**YOUR ASSIGNMENT**
What is needed is the exact text of each line in the listing below from the one with "align-items: flex-start ->" up to and including the one with "html: <div> <span>+", and no pictures.

**THE RECORDS**

______

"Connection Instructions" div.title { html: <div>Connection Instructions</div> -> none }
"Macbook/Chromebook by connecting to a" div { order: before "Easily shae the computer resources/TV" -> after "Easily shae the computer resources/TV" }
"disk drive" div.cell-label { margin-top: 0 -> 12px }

______

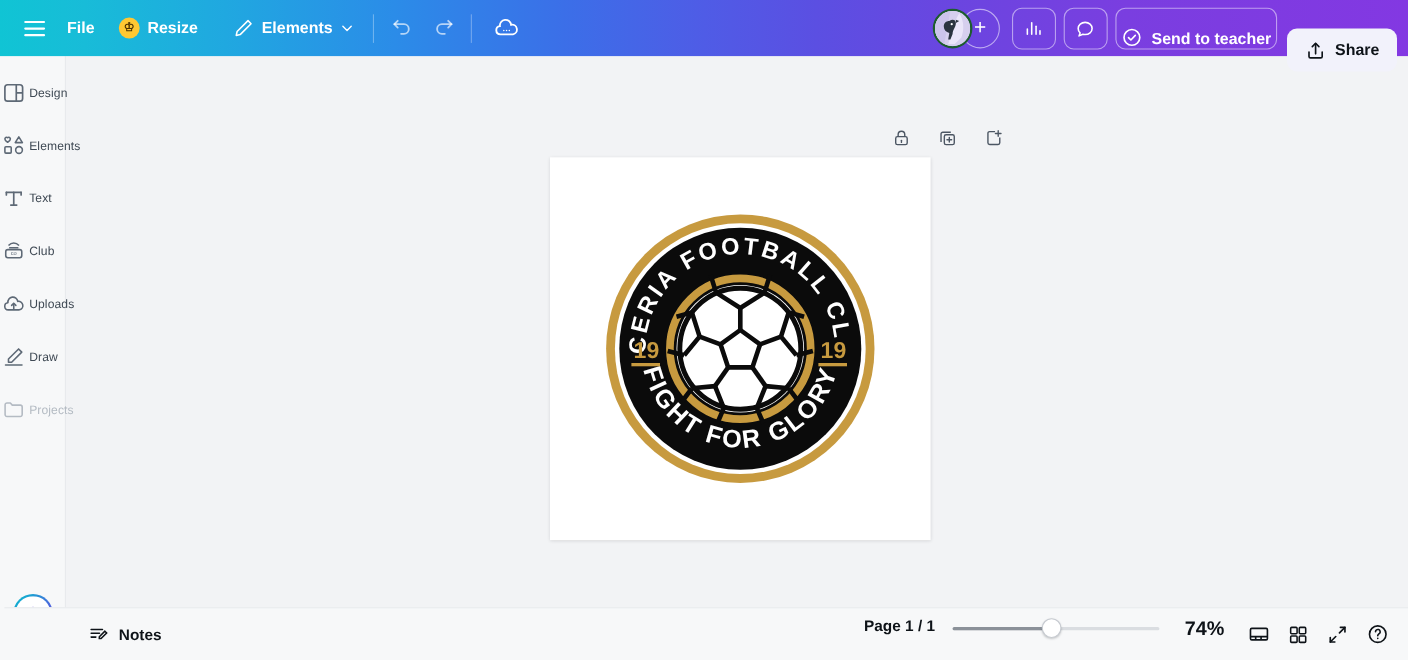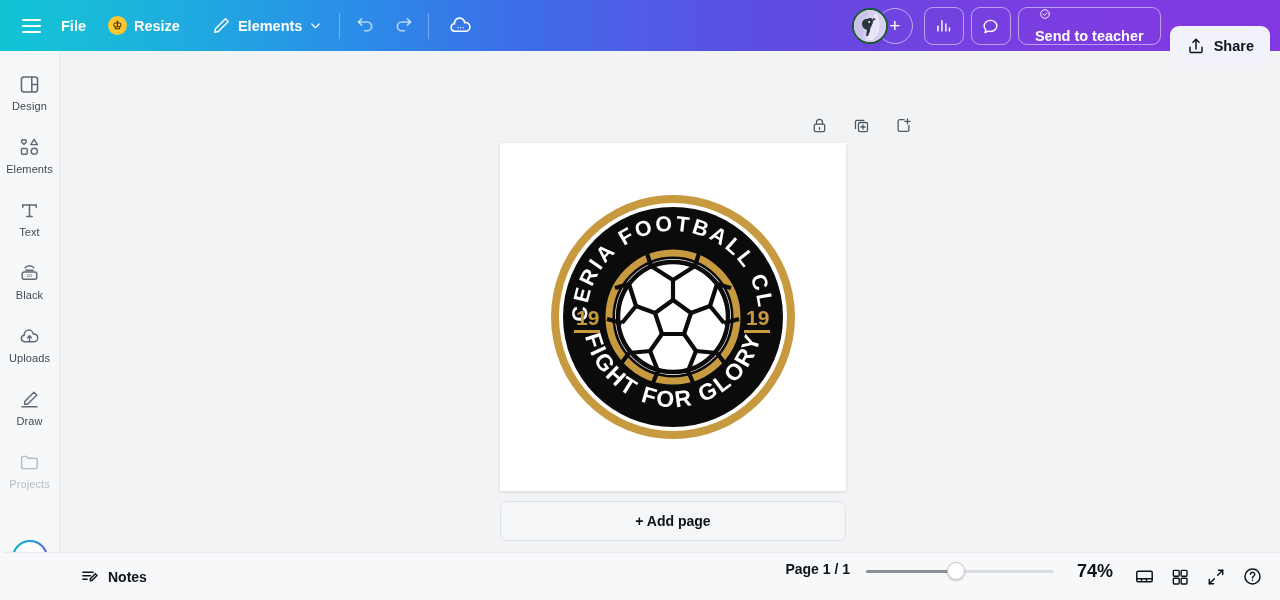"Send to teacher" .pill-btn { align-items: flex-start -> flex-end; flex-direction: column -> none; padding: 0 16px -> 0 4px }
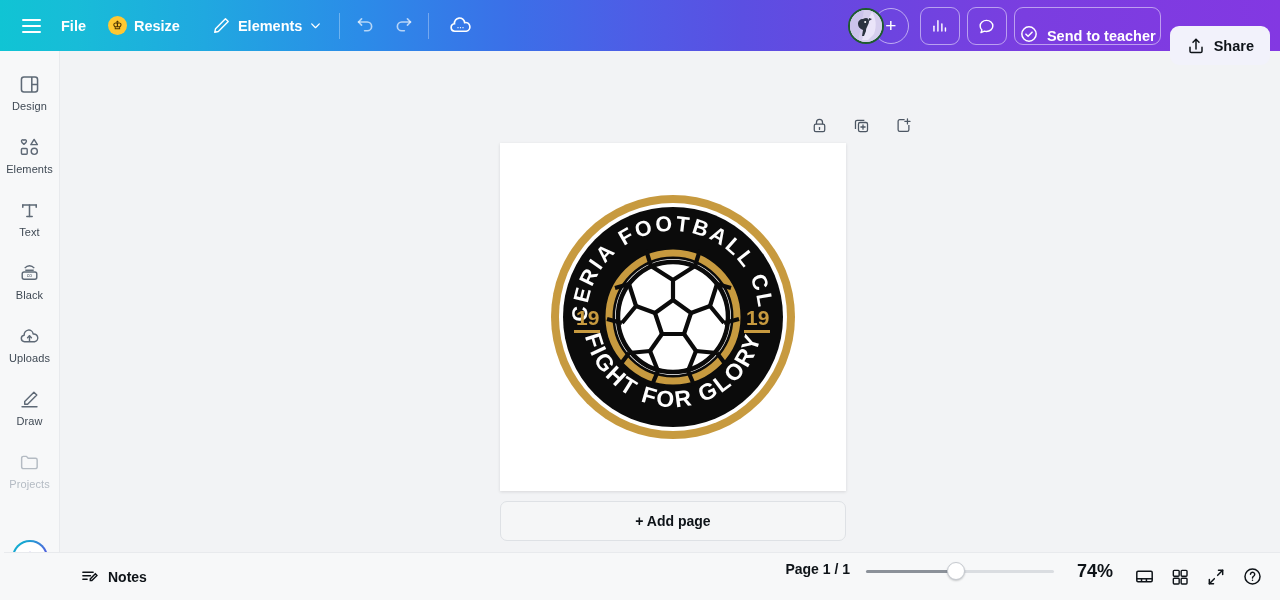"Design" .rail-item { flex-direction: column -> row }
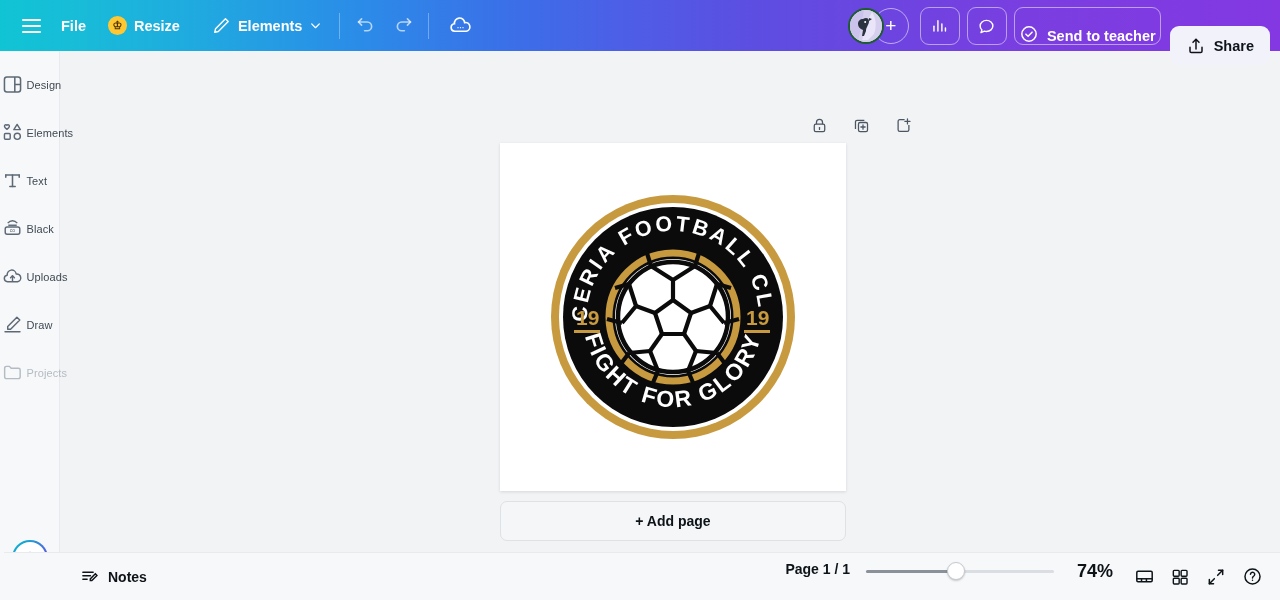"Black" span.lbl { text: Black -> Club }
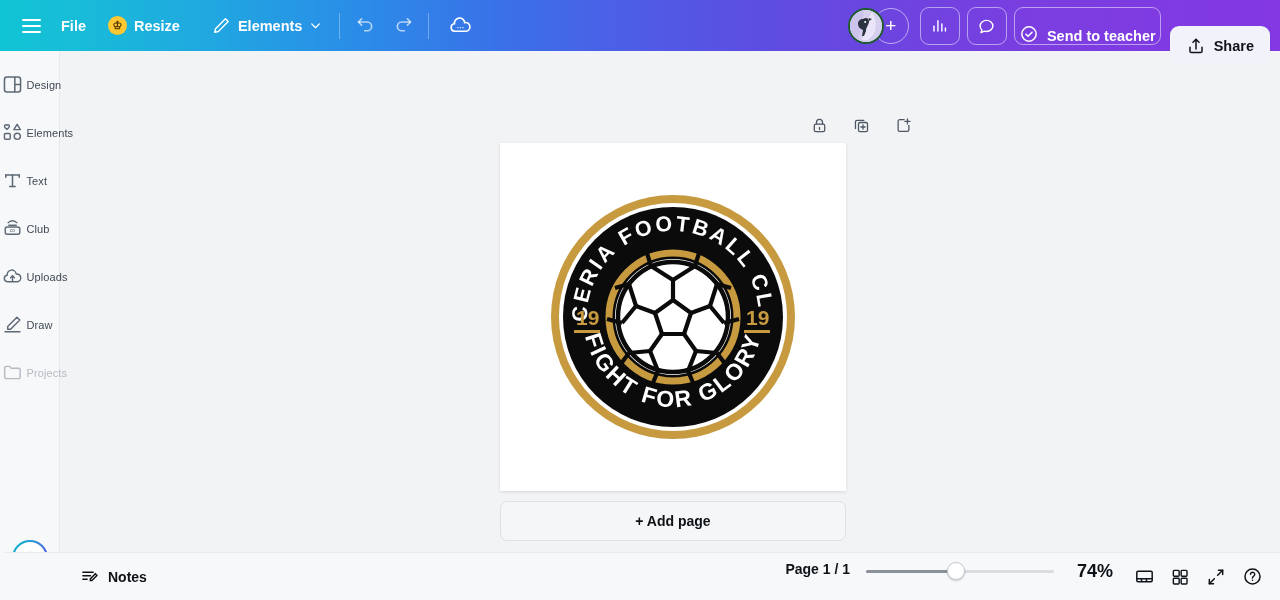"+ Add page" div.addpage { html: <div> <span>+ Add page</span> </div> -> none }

______

**WRITTEN SOLUTION**
"Send to teacher" .pill-btn { align-items: flex-start -> flex-end; flex-direction: column -> none; padding: 0 16px -> 0 4px }
"Design" .rail-item { flex-direction: column -> row }
"Black" span.lbl { text: Black -> Club }
"+ Add page" div.addpage { html: <div> <span>+ Add page</span> </div> -> none }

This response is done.